What is needed here is an exact repetition of the records below, beginning at the line that has "[312,289,410,302] [78,306,311,319] Citation" and stopping after the line that has "[155,136,207,150] lifecycle. ->".

Before-and-after change data:
---

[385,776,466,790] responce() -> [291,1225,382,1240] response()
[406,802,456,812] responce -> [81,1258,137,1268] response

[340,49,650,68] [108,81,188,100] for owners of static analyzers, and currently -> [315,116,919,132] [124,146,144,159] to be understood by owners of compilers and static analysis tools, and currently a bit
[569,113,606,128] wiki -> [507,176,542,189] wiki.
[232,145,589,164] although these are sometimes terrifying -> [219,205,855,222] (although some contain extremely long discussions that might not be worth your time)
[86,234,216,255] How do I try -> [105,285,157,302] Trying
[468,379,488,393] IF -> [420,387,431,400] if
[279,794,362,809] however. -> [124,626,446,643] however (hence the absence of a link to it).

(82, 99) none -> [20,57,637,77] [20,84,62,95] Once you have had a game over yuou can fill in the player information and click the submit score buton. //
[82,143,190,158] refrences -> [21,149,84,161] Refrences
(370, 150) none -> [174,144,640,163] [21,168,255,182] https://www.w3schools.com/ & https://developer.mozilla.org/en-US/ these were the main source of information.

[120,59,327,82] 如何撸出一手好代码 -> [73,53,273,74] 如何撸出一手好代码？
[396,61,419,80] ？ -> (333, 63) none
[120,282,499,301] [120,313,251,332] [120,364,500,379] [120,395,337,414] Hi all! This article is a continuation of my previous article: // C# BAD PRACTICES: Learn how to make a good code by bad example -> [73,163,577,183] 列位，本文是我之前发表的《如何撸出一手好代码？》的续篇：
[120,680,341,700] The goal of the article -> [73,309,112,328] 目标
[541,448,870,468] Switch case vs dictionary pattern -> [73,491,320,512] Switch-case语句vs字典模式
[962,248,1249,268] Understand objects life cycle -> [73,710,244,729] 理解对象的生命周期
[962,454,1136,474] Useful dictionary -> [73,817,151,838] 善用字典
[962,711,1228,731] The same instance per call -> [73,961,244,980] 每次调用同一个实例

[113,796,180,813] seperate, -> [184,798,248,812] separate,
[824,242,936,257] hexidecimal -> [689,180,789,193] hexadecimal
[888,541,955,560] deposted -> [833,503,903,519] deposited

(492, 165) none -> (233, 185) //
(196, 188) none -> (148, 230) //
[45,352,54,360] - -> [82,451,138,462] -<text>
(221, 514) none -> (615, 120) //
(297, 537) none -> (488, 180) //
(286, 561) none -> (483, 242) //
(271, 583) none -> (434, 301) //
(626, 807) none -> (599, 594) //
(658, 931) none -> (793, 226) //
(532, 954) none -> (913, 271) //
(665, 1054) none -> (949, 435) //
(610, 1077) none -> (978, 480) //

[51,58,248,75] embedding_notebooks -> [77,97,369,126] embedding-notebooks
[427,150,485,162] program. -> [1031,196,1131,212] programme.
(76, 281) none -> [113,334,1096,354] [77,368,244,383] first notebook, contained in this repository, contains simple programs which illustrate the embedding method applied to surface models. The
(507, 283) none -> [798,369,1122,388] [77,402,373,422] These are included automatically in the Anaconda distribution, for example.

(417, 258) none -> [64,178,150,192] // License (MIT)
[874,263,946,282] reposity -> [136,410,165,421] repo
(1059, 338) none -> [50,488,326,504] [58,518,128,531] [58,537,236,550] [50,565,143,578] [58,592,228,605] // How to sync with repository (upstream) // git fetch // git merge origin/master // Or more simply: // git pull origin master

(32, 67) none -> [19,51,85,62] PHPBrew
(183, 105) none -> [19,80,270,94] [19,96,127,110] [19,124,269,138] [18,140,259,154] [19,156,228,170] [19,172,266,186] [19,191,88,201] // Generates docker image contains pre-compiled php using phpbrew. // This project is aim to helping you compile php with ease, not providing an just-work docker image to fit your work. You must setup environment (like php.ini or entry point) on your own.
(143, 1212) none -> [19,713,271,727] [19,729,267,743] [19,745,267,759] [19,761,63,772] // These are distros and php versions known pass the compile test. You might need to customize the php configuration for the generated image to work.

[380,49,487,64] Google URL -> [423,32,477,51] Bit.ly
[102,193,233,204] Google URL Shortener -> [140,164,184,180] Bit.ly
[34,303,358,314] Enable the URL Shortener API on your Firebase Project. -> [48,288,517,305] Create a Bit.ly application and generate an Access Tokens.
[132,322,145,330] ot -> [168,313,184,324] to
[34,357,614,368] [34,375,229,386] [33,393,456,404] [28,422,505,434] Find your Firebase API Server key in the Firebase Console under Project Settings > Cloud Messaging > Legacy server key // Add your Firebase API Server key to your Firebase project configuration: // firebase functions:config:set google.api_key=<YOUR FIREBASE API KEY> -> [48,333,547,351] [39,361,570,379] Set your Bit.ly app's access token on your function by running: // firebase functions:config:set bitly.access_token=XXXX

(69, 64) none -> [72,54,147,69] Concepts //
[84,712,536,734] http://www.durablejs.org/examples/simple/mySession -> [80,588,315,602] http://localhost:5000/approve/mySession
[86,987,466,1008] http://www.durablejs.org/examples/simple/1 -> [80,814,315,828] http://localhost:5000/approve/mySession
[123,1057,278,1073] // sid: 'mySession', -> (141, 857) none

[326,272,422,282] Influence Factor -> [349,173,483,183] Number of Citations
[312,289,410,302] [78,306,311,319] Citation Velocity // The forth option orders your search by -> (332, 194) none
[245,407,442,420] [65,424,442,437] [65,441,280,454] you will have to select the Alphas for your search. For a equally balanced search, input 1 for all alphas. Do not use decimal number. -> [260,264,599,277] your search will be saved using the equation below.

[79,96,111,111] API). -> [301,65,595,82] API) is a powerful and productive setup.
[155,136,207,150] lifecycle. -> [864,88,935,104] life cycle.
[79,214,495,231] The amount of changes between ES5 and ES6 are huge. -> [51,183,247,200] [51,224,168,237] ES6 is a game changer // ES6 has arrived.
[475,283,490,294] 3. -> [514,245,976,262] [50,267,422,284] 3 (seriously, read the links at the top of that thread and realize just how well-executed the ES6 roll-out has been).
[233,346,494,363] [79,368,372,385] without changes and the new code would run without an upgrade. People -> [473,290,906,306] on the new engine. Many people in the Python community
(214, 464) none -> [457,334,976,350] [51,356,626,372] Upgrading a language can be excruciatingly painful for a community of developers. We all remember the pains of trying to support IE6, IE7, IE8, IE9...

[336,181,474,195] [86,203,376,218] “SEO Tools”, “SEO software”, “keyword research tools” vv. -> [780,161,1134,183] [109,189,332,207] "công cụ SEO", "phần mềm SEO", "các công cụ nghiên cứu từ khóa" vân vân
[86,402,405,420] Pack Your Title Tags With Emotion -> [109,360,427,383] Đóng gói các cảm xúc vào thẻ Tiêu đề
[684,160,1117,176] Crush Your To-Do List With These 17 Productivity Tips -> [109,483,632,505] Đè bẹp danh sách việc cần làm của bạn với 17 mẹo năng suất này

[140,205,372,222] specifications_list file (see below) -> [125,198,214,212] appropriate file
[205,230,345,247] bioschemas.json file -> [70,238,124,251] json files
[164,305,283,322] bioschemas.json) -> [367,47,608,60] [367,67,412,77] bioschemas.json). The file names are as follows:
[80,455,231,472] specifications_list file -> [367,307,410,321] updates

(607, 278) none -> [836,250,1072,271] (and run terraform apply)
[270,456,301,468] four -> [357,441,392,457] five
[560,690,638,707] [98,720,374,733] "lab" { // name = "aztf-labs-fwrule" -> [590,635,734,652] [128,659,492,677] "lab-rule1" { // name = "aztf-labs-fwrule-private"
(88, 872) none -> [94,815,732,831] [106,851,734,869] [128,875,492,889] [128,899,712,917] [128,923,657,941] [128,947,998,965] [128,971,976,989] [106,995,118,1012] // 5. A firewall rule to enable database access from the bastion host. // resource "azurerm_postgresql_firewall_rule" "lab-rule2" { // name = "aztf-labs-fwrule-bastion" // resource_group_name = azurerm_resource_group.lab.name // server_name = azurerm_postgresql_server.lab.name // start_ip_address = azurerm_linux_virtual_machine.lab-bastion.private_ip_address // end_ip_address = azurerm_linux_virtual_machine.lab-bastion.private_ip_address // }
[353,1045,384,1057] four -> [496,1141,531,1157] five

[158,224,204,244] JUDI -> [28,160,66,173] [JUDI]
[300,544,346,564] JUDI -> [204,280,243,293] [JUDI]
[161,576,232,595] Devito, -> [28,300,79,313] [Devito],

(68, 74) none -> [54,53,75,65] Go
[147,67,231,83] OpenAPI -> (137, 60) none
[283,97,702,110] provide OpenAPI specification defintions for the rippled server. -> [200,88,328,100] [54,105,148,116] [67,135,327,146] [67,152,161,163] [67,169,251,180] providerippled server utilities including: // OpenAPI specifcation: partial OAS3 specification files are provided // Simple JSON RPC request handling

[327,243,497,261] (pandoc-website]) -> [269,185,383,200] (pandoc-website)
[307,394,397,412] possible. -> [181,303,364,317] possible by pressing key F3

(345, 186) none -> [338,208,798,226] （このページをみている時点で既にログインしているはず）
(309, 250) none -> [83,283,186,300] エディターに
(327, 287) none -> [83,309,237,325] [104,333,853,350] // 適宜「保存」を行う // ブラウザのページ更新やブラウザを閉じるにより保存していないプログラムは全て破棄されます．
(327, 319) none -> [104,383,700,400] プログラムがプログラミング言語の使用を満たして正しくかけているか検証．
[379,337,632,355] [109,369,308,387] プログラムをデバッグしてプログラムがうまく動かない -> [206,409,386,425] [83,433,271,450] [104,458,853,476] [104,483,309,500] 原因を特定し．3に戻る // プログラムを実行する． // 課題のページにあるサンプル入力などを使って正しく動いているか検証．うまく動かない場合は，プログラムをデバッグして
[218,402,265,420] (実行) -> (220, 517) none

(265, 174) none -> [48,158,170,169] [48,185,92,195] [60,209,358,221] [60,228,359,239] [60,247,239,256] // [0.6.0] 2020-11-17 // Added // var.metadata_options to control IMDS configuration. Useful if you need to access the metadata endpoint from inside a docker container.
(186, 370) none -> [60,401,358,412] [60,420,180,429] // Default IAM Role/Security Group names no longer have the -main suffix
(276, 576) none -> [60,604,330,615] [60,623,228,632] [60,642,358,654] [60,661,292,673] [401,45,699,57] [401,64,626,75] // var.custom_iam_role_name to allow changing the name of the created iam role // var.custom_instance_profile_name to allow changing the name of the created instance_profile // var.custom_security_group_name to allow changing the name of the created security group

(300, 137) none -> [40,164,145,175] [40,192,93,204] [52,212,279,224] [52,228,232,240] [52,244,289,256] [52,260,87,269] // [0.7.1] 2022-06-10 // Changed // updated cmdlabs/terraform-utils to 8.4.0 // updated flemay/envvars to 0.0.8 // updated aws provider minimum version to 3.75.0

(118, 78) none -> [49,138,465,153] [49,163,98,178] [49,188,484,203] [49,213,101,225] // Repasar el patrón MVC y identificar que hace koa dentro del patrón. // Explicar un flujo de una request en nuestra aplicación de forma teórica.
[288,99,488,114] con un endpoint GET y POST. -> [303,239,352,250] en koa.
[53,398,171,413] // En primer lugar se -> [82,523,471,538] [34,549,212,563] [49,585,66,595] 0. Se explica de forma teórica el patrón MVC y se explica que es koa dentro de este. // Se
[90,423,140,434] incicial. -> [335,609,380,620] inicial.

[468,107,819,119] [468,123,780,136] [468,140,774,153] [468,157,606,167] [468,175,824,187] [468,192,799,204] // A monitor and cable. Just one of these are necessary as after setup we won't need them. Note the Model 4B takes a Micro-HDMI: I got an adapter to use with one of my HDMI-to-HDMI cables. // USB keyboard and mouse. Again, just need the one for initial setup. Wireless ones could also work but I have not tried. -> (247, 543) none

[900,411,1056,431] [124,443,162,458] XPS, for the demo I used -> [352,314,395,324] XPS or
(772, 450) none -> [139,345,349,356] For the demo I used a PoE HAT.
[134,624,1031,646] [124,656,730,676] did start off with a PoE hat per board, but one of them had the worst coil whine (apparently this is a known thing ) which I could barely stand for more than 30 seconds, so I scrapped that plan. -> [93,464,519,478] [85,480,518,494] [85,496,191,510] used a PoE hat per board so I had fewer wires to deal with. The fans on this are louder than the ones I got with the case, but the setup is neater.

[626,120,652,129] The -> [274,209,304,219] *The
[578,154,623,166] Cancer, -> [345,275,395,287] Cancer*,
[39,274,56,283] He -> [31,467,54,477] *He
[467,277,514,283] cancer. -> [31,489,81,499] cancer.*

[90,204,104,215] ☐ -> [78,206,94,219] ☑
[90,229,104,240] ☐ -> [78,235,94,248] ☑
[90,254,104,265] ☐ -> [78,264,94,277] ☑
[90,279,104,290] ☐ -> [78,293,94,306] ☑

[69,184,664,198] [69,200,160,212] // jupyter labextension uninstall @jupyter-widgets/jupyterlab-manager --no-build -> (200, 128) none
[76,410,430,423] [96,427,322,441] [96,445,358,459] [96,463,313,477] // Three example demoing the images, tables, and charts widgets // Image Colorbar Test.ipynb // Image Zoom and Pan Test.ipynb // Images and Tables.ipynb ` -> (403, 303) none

---

**Task solution**
[312,289,410,302] [78,306,311,319] Citation Velocity // The forth option orders your search by -> (332, 194) none
[245,407,442,420] [65,424,442,437] [65,441,280,454] you will have to select the Alphas for your search. For a equally balanced search, input 1 for all alphas. Do not use decimal number. -> [260,264,599,277] your search will be saved using the equation below.

[79,96,111,111] API). -> [301,65,595,82] API) is a powerful and productive setup.
[155,136,207,150] lifecycle. -> [864,88,935,104] life cycle.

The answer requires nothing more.